OneRepublic and FabolousBy Julia Stewart, Staff Writer
Headliners OneRepublic and Fabolous will take the stage Saturday, at WBUL’s annual concert event.
Hosted by the radio station and the Campus Activities Board, Bullstock VI marks the 20-year on-air anniversary of WBUL, which began in 1988.
Brooklyn-born emcee Fabolous is the award-winning rapper of the hits “Can’t Deny It” and “Young’n (Holla Back),” which were popular in the early 2000s. OneRepublic comprises five Colorado-based rockers who are no strangers to the music scene, but it wasn’t until recently that they gained international recognition with their chart-topping single, “Apologize.”
“It’s like it’s finally paying off and our work – all of our blood, sweat and tears – is being recognized. It’s pretty surreal,” Fisher told ARTISTdirect.
The track, produced by Timbaland, is the first single from the album Dreaming Out Loud.
For nearly two decades, musician Timbaland has produced highly successful singles for mega-stars such as Missy Elliot, Justin Timberlake and Jay-Z. When he offered to sign OneRepublic to his label, the response was a resounding yes. The addition of OneRepublic to Mosley Music Group – primarily a hip-hop label – is a successful collaboration of different music genres.
“We don’t want to be in one genre. Our music is for the people, not any one race, religion or sex,” drummer Eddie Fisher said in a recent interview with ARTISTdirect.
This attitude is what influences the fusion of sounds heard in the music industry today. Bands that venture outside their typical style are sometimes labeled sellouts, but OneRepublic’s success is proof that there is growing acceptance of its blended tunes.
“It’s nice to mix things up and see what you can come up with,” Jackson said. “You may lay down some tracks with someone and it could turn into a great friendship.”
Fabolous will open Saturday’s show with tracks off of his latest album From Nothin’ to Somethin’.

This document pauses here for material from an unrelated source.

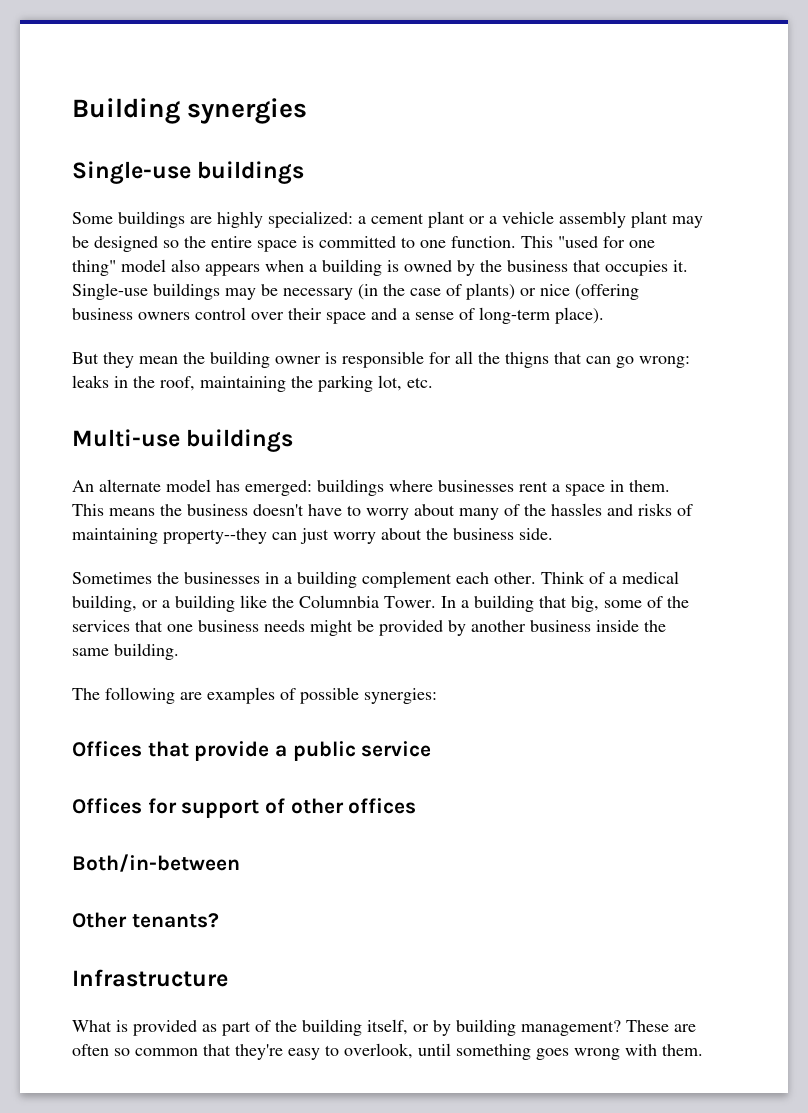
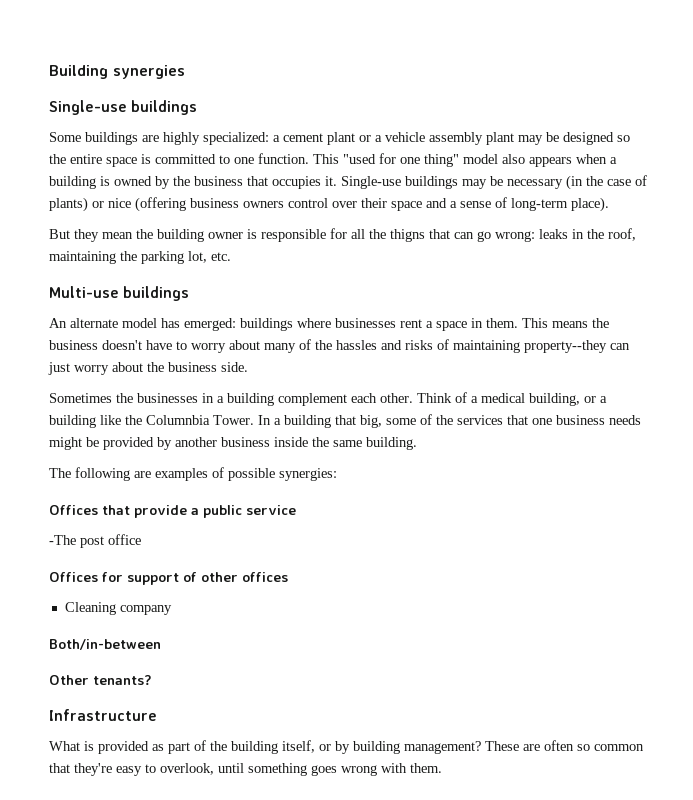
+ -The post office
+ Cleaning company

“I am trying to make music for people who want more out of life. The latest album is all about motivation – it’s very energetic and hopefully will inspire people to get the most out of life,” Jackson said.
Mark & JamesBy Robin Roup, Correspondent
What started as a ploy to meet girls turned into one of Orlando’s latest up-and-coming local bands, Mark & James. On Saturday, the band will perform as part of the annual USF Bullstock before opening for Avril Lavigne that night.
Mark Russell and James Friedman met in 2004 at a hurricane shelter on the University of Central Florida campus, where they camped out for about three days during Hurricane Jeanne.
“Honestly, I went there to meet girls,” Friedman said. “I was walking around with my guitar and had yet to meet any girls when I saw Mark playing guitar for a group of girls. I thought, ‘this guy plays music and attracts girls, I have got to hang with him.'”
Shortly after the hurricane, Russell and Friedman left their respective bands and began recording music together in their dorm rooms.
Since then, they have progressed to recording in a studio. Last year they and their group signed with Wright Entertainment Group, an artist management company known for building the careers of pop artists such as Justin Timberlake, Britney Spears, *NSYNC and the Backstreet Boys.
In May, the pair will take part in Bandemonium, a national tour, leaving the local bar scene behind. The band will release its first full-length album Hello, I Love You, & Goodbye, in June.
“I think we used almost all 80 minutes,” Russell said. “It’s fully acoustic, and it’s our first cohesive album. It’s a story all the way through, a journey through the relationship.”
Friedman and Russell said that, jointly, their musical inspirations are OneRepublic – fellow Bullstock performers – and The Fray. Ryan Cabrera and John Mayer serve as individual inspirations for Russell and Friedman, respectively.
They joked, however, that if they could open for any band, it would be the Pussycat Dolls, “but that has nothing to do with the music,” Friedman said.
As for their musical talents, Russell and Friedman split the vocals and guitar, while the three other band members handle keyboard, percussion, bass, and back up. The five-piece band juggles practices, shows, recording and tours with school and part-time jobs.
“Priority is key,” said Friedman, who bounced back and forth Tuesday between the recording studio and a study session with classmates.
Both Russell and Friedman see music as their future. Though they will soon hold college degrees that could open doors to different careers, neither can imagine doing anything else.
“I’d call it quits (if I wasn’t in the band). There’s no plan B – it just distracts from plan A,” said Friedman.